Over a third (36.72%) of security leaders said that their biggest challenge is ’trust in the data’ when creating metrics to measure and report on risk, followed by the resources required to produce them (21.34%), the frequency of requests (14.64%) and confusion over knowing what metric to use (15.3%). Less than half of respondents (47.75%) could claim to be ’very confident’ that they are using the right security metrics to measure cyber risk.

Request overload and resource requirements are cited as key issues fueling the metrics mayhem. Auditors demand data most frequently at every 10.4 days per month, followed by the regulators at every 11.4 days.
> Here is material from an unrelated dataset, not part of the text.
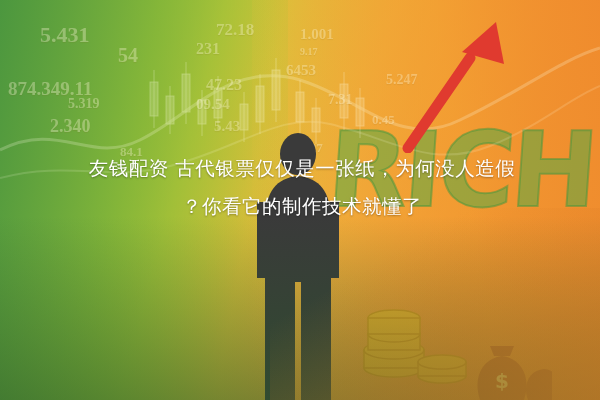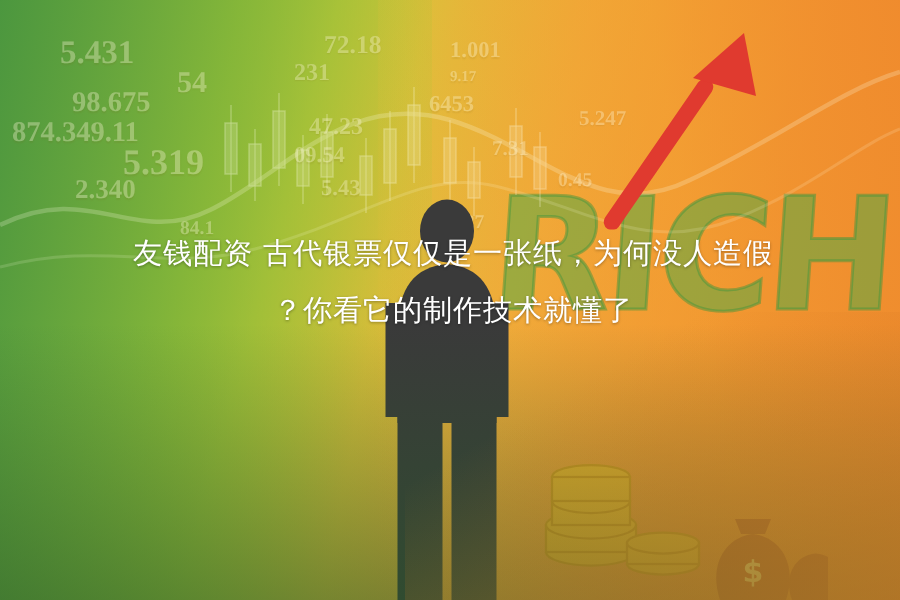"98.675" span.gn { html: <span>98.675</span> -> none }
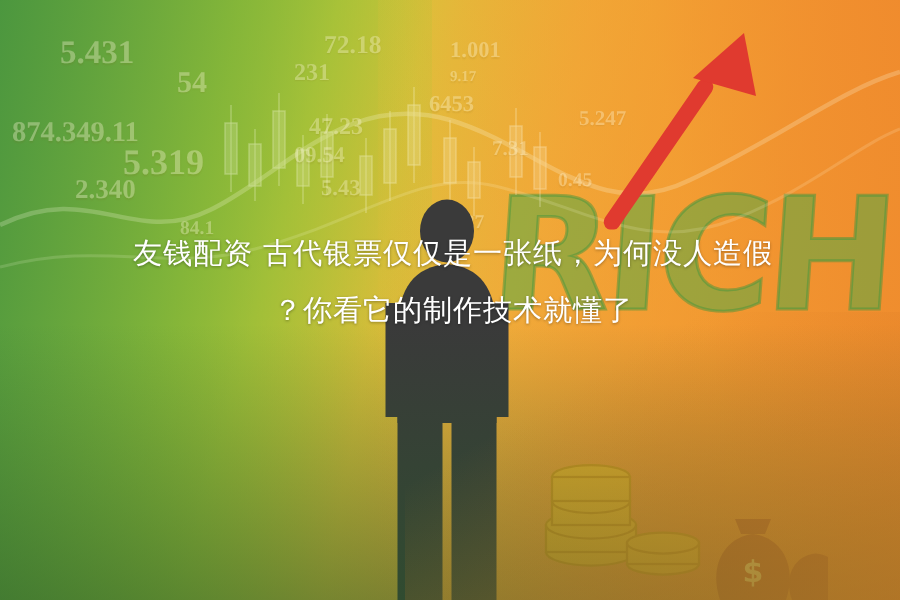"5.319" span.gn { font-size: 24px -> 14px; left: 82px -> 68px }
On average, risk teams request updated metrics every 16 days. This means that virtually every day there is someone in the security team working on metrics for a stakeholder group.
Manual processes are also cited as fueling data mistrust. Over half (59.8%) of security leaders said that they are still relying on spreadsheets to produce metrics and 52.85% are using custom scripts. Nearly one in five (18.75%) admitted to relying exclusively on manual processes to develop their security metrics to report on risk.

Nik Whitfield, CEO, Panaseer: ’Security teams often tell me that Security metrics are the bane of their lives. Not being confident in the accuracy, timeliness or the provenance of the data for a metric can render it useless – which is simply unacceptable against a backdrop of tightening regulation. Our security teams are using manual processes to create security metrics in a world of automation. And the risks of getting the security risk assessment wrong, with an increasing attack surface cannot be understated: The President of the European Central Bank recently went on record to warn that a cyber-attack on a major financial institution could trigger a liquidity crisis.

’So, we’ve got to move on from an era of out-of-date, inaccurate metrics, to one where they are automated, consistent, validated and measured on a continuous basis. Financial service organisations, in particular, need trusted and timely metrics into their technology risk, segmented where possible to critical operations. With this information, the Board can then have a better understanding into what risks it is and isn’t accepting to keep customer data safe.’